===== Available records =====
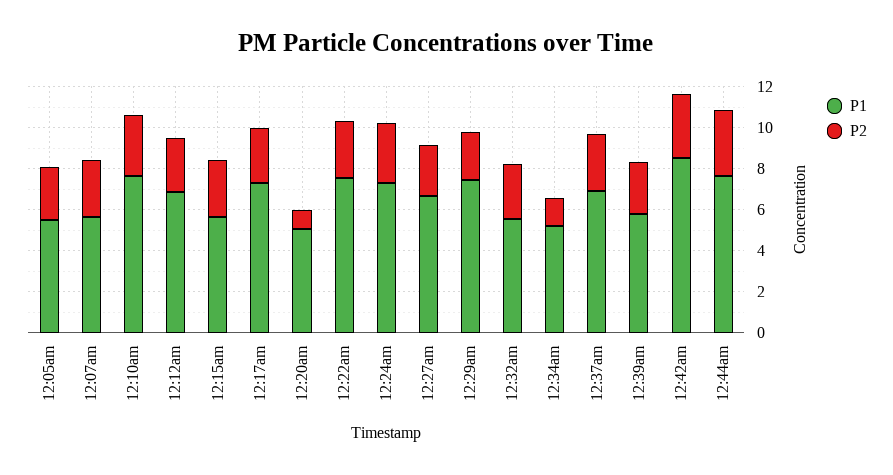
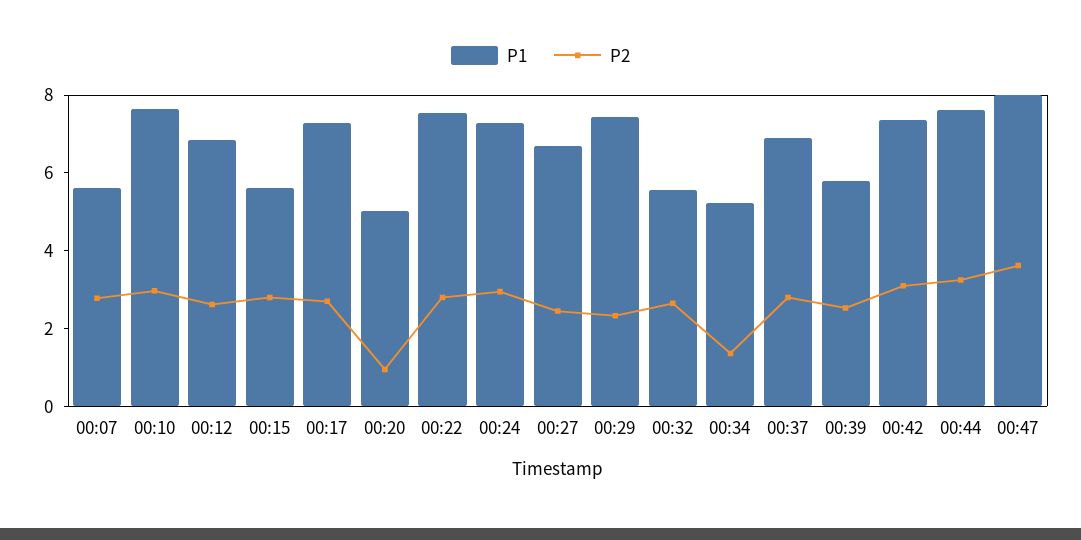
P1, 12:05am: 5.5 -> none
P2, 12:05am: 2.5 -> none
P1, 12:42am: 8.5 -> 7.5
P1, 00:47: none -> 8
P2, 00:47: none -> 3.5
=====
• **Task requirements**
Print out the whole listing word for word. Leave the pictures out.

• **Response to this exercise**
P1, 12:05am: 5.5 -> none
P2, 12:05am: 2.5 -> none
P1, 12:42am: 8.5 -> 7.5
P1, 00:47: none -> 8
P2, 00:47: none -> 3.5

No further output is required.